● **Records supplied**:
################

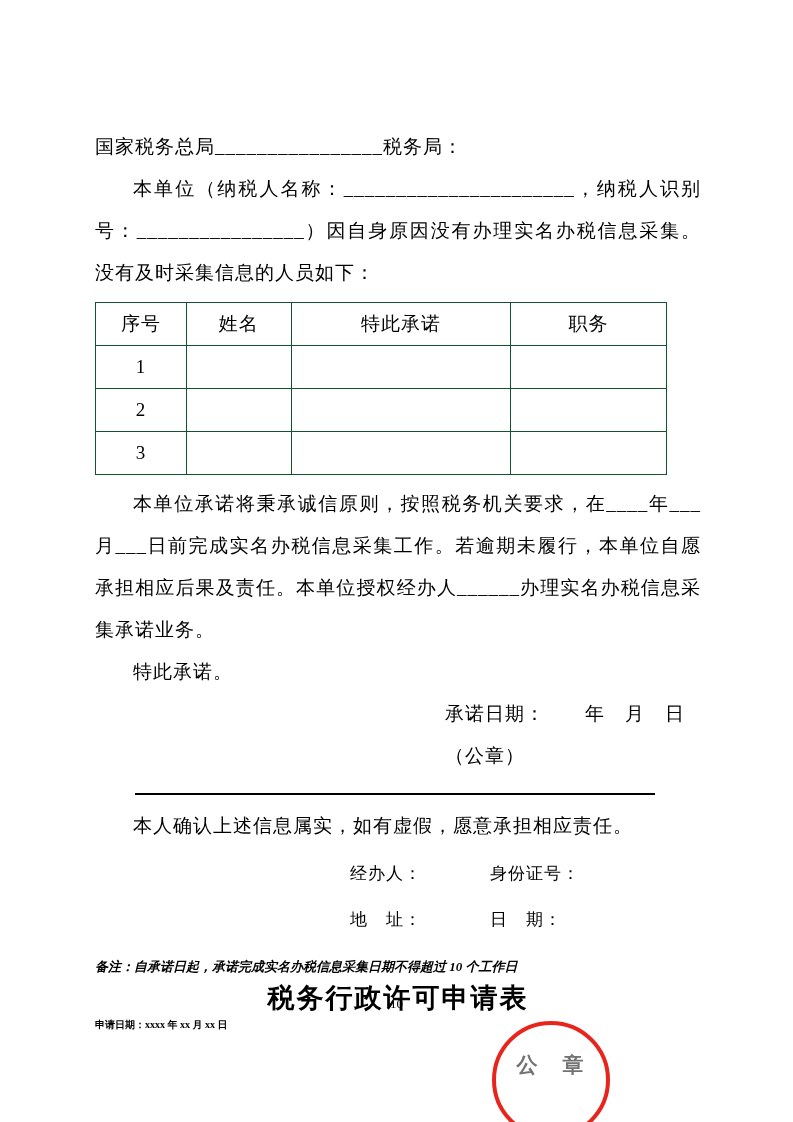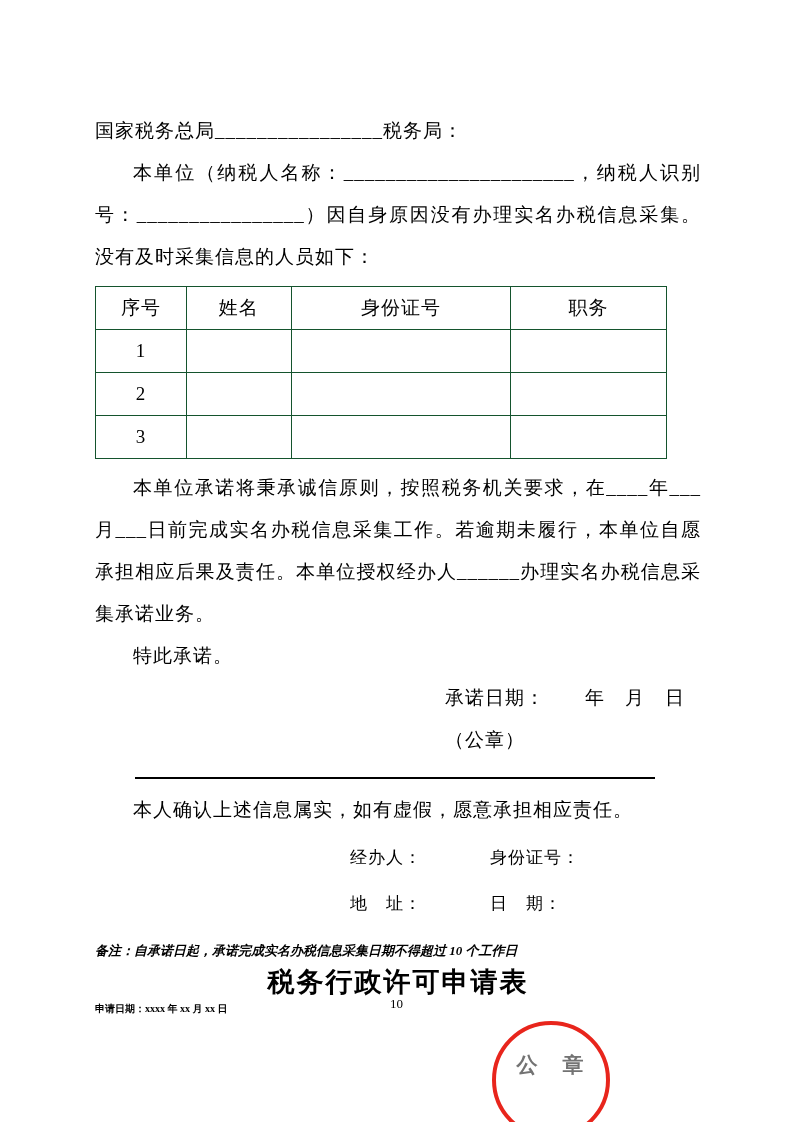--- a/index.html
+++ b/index.html
@@ -14,7 +14,7 @@
     font-family:"Liberation Serif","DejaVu Serif",serif;
   }
   .content {
-    position:absolute; left:95px; top:110px; width:606px;
+    position:absolute; left:95px; top:126px; width:606px;
     font-size:19px; line-height:42px; letter-spacing:1px;
   }
   p.salutation { margin:0; }

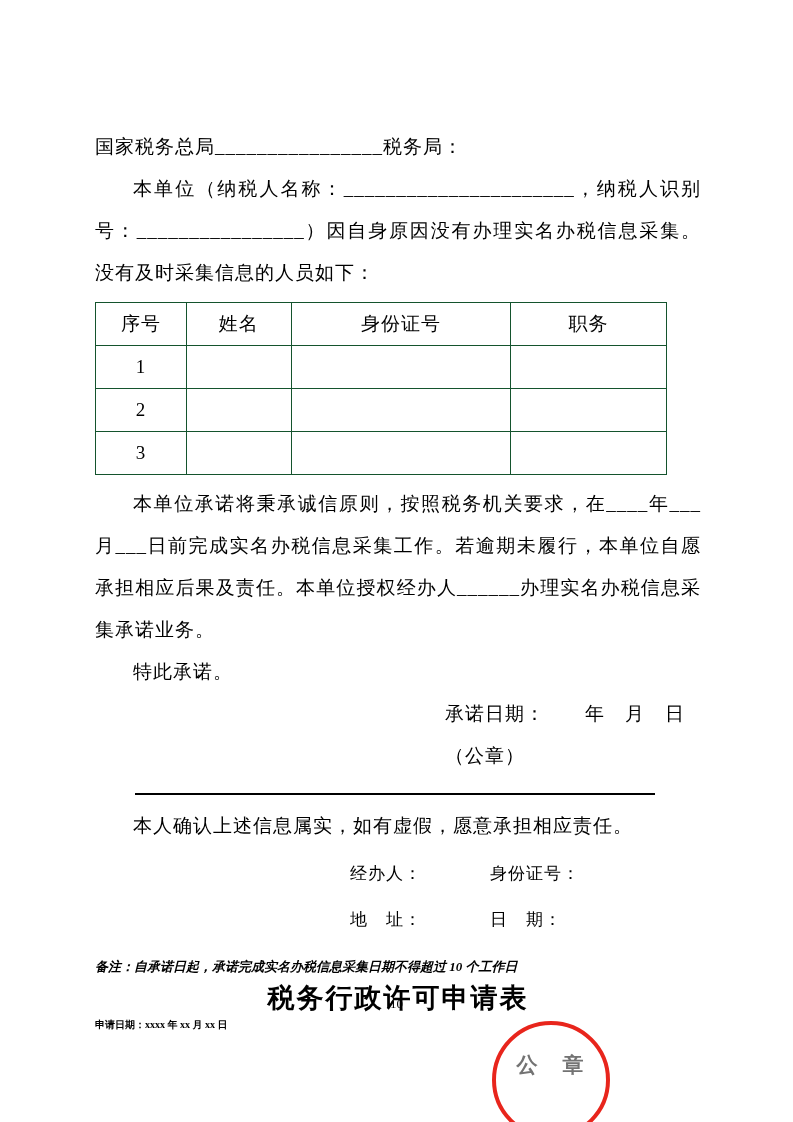--- a/index.html
+++ b/index.html
@@ -87,7 +87,7 @@
         <tr>
           <th class="c1">序号</th>
           <th class="c2">姓名</th>
-          <th class="c3">身份证号</th>
+          <th class="c3">特此承诺</th>
           <th class="c4">职务</th>
         </tr>
       </thead>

################

● **Task prompt**: Say how many lines of the entries hold the string "left". Nothing but the number should be given.

● **Solution to the problem**: 2